→ PROVIDED MATERIAL:
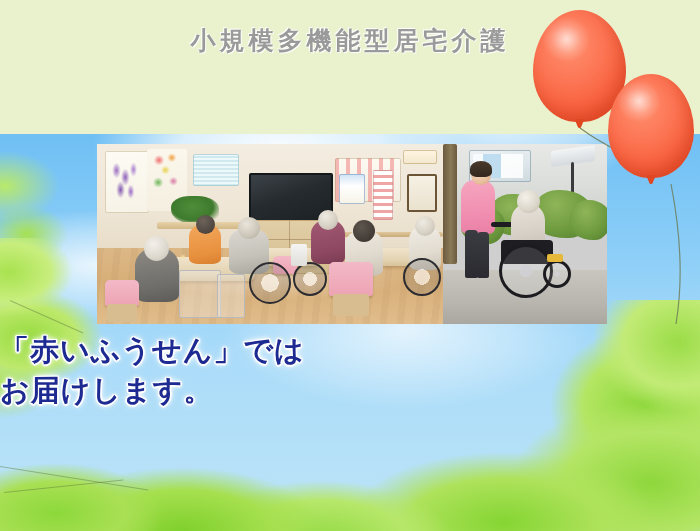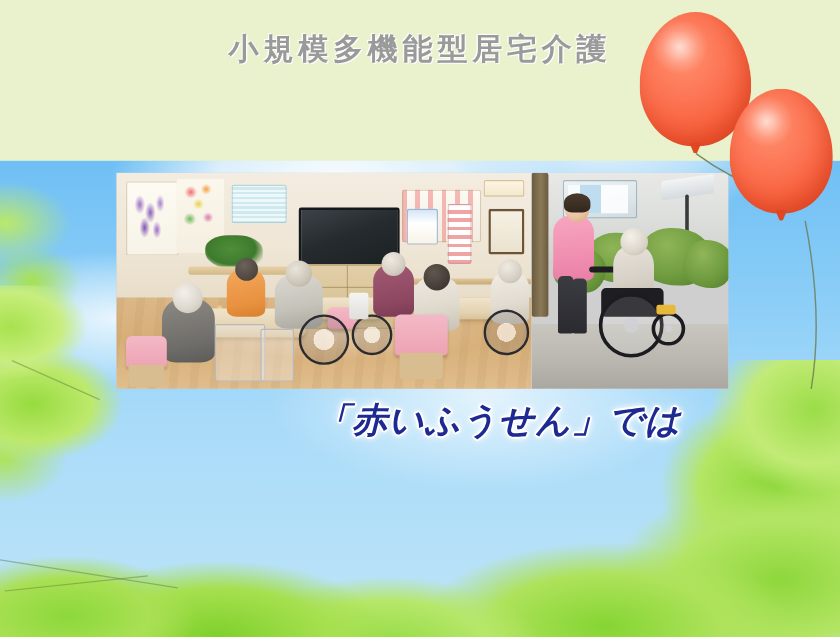"「赤いふうせん」では" .message { font-style: italic -> none; text-align: right -> left }
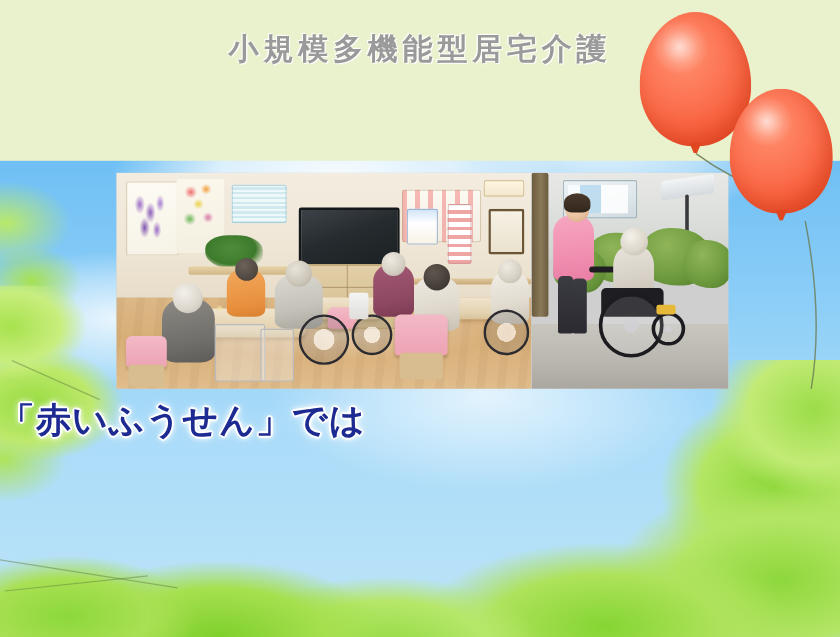"お届けします。" span.line { html: none -> <span>お届けします。</span> }
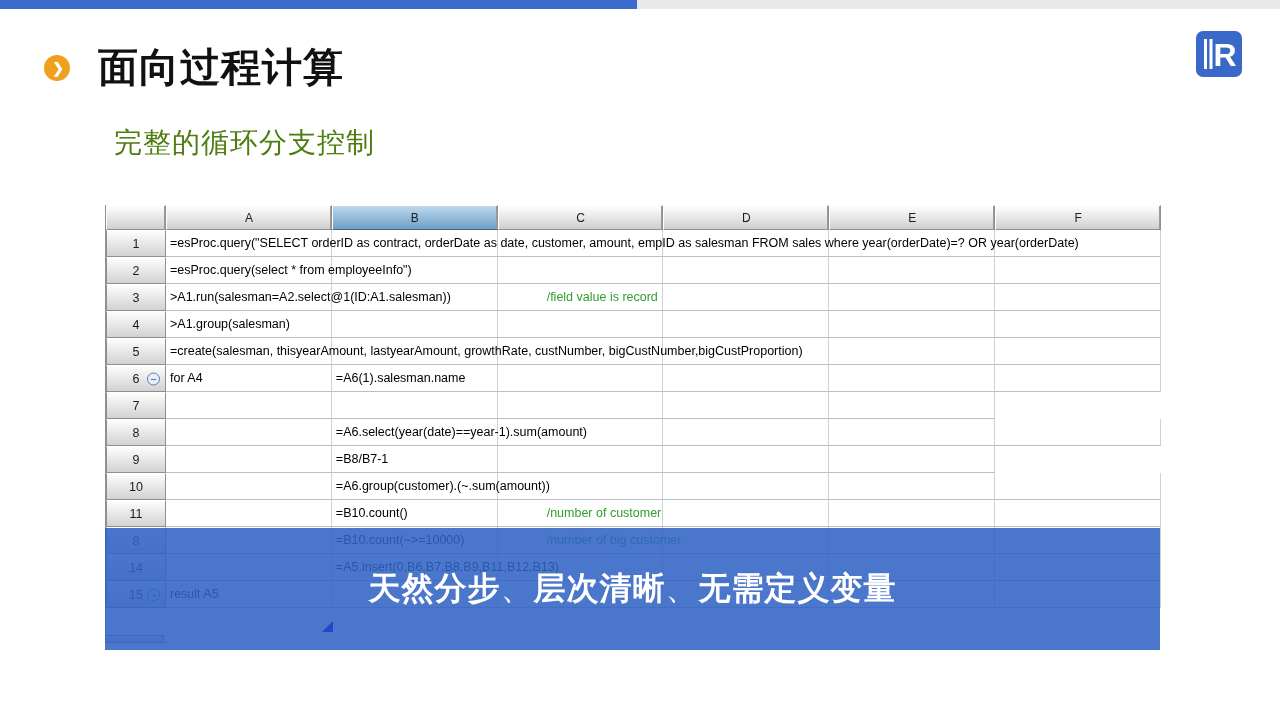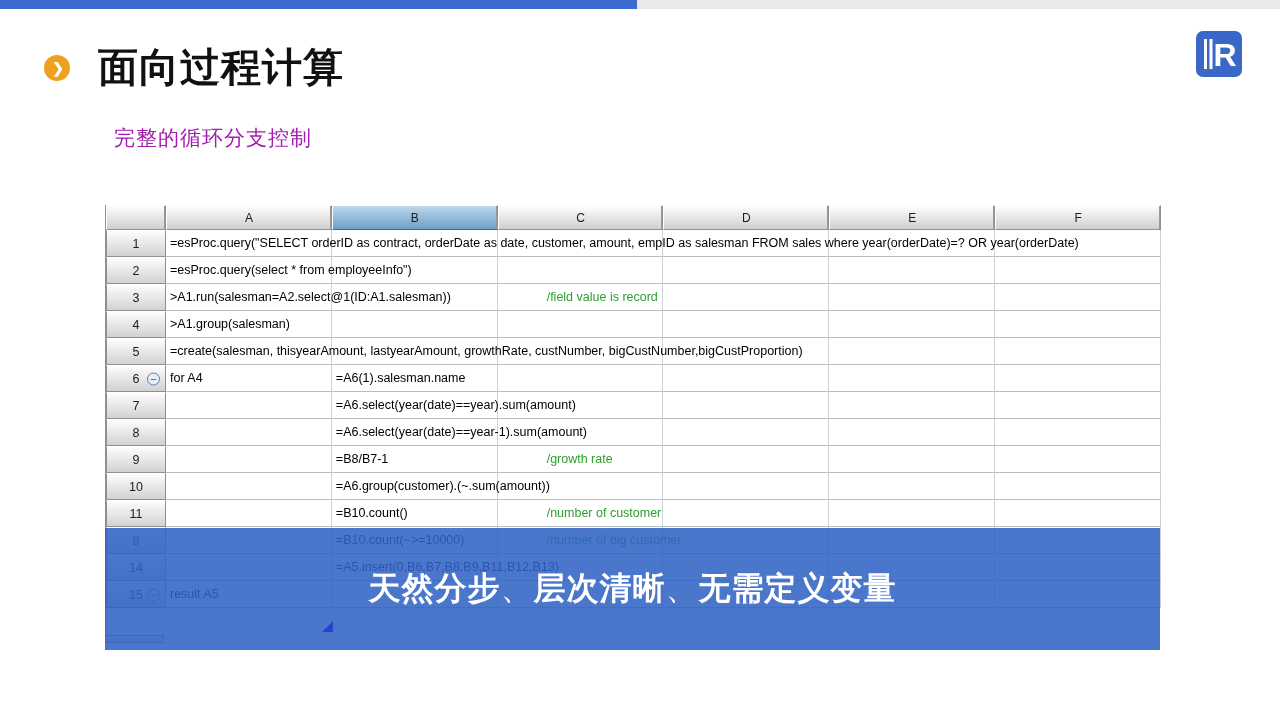"完整的循环分支控制" .subtitle { color: #a21caf -> #4d7c0f; font-size: 21px -> 28px }
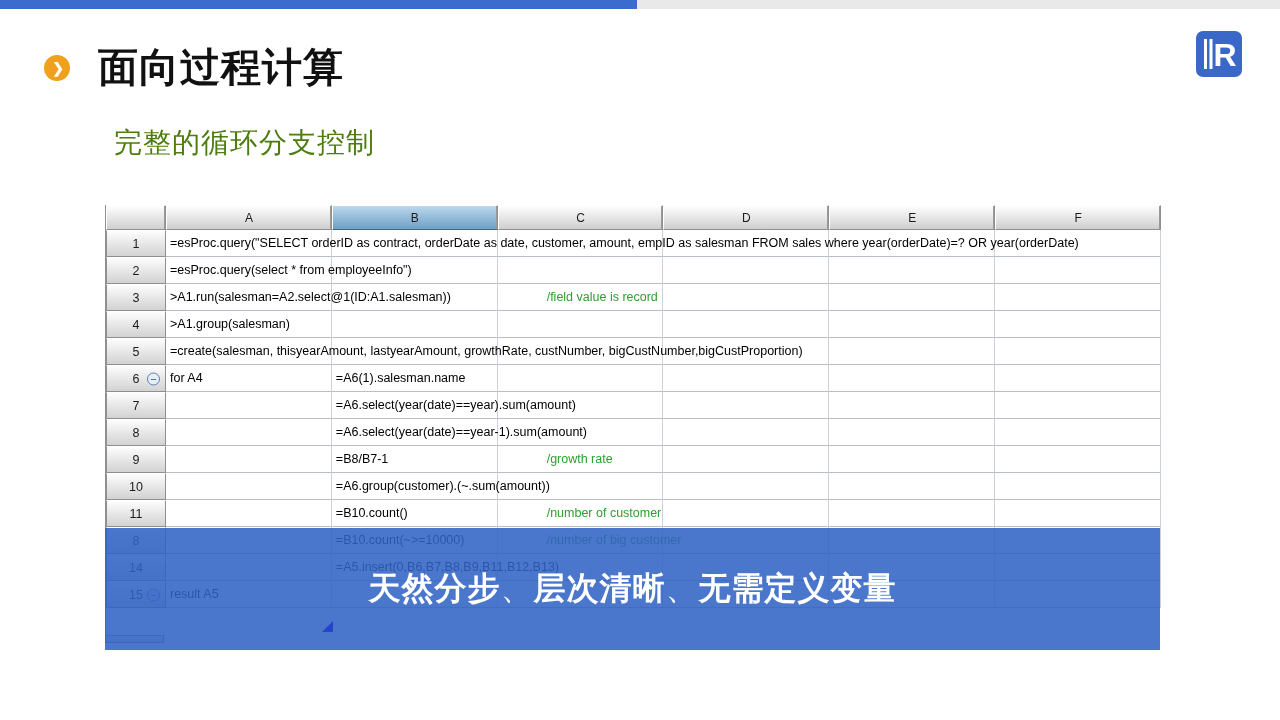"=A6.select(year(date)==year).sum(amount)" div.cell { html: <div> <span>=A6.select(year(date)==year).sum(amount)</span> </div> -> none }
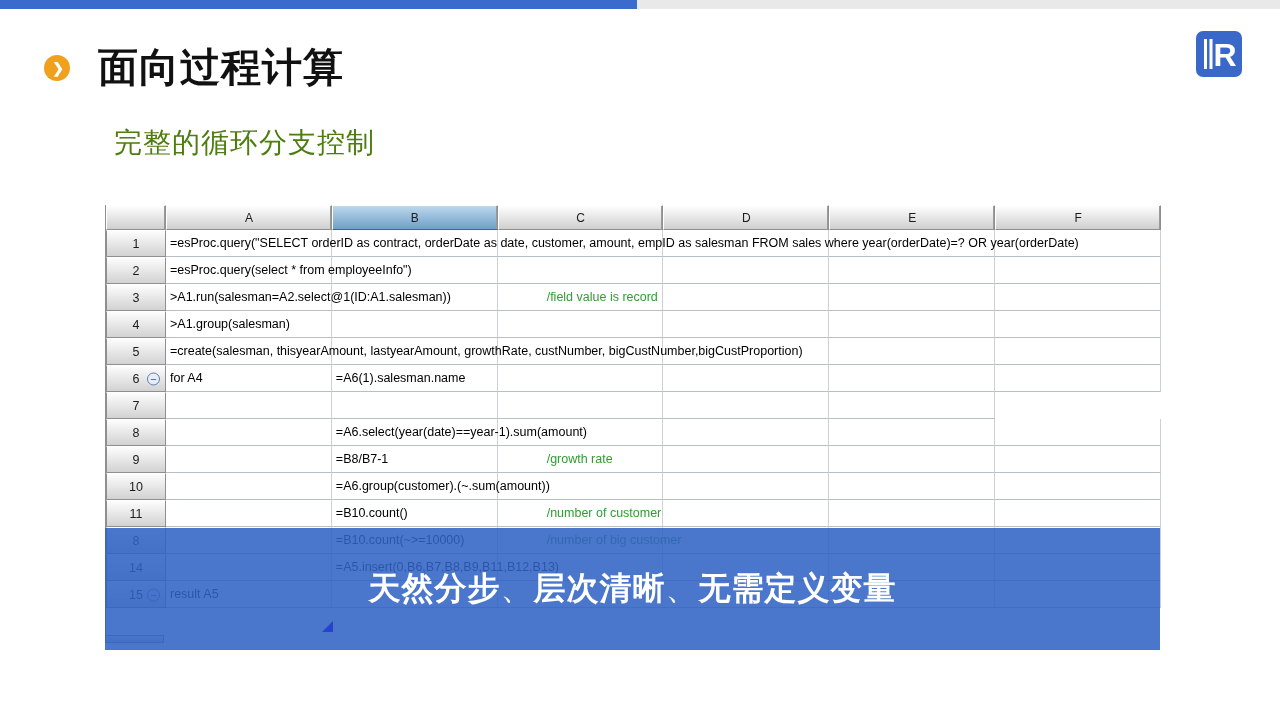"/growth rate" div.cell { html: <div> <span>/growth rate</span> </div> -> none }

→ WHAT THE TASK ASKS: Please restate all of the listing above word for word, with no pictures.

→ FINISHED EXERCISE:
"「赤いふうせん」では" .message { font-style: italic -> none; text-align: right -> left }
"お届けします。" span.line { html: none -> <span>お届けします。</span> }
"完整的循环分支控制" .subtitle { color: #a21caf -> #4d7c0f; font-size: 21px -> 28px }
"=A6.select(year(date)==year).sum(amount)" div.cell { html: <div> <span>=A6.select(year(date)==year).sum(amount)</span> </div> -> none }
"/growth rate" div.cell { html: <div> <span>/growth rate</span> </div> -> none }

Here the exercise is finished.